Aim of the exercise:
Below are some records. Copy every line in them that holds "models".

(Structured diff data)
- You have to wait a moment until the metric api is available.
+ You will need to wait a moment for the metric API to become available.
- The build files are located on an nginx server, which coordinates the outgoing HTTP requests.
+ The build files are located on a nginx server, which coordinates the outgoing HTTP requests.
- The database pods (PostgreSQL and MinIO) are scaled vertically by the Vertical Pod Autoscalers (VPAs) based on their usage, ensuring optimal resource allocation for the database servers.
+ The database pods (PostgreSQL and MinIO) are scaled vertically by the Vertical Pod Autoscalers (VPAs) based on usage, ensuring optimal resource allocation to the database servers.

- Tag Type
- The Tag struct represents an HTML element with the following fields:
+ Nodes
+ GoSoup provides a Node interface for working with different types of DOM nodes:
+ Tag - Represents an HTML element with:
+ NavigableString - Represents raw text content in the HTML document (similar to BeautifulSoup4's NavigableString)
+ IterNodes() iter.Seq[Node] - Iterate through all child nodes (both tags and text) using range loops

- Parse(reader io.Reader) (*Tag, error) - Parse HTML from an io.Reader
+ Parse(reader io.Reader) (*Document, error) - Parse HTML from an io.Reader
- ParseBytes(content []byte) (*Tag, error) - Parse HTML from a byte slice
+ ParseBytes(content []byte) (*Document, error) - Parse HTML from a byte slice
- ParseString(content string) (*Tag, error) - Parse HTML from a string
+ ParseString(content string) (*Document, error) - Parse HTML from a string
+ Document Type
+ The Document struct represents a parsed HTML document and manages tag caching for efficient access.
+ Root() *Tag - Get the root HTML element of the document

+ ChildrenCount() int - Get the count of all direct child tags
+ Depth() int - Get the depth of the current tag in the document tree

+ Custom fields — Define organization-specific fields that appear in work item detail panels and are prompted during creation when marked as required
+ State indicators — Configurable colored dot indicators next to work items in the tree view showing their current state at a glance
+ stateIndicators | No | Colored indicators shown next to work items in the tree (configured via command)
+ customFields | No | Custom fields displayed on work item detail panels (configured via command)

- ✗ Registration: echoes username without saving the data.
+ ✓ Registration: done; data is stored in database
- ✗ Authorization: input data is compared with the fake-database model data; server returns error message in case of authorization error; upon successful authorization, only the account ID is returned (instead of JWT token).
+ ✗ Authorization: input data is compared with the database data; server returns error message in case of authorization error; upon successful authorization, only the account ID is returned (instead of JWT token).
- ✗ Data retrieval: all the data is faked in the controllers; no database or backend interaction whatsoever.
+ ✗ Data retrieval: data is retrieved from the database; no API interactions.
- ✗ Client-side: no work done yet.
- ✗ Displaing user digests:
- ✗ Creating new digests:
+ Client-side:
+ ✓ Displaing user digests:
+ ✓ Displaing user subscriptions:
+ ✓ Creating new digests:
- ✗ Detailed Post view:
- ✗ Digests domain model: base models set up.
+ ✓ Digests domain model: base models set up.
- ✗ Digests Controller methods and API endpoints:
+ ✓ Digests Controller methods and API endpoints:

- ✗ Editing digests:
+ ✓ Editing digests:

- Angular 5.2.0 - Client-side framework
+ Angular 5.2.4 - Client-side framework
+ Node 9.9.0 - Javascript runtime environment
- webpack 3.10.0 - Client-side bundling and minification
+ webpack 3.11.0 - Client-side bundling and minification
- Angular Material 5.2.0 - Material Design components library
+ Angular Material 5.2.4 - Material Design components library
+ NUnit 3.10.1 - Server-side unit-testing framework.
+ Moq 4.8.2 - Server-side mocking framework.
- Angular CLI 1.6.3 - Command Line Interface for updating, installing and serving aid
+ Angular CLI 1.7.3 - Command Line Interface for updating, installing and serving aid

Exercise solution:
- ✗ Digests domain model: base models set up.
+ ✓ Digests domain model: base models set up.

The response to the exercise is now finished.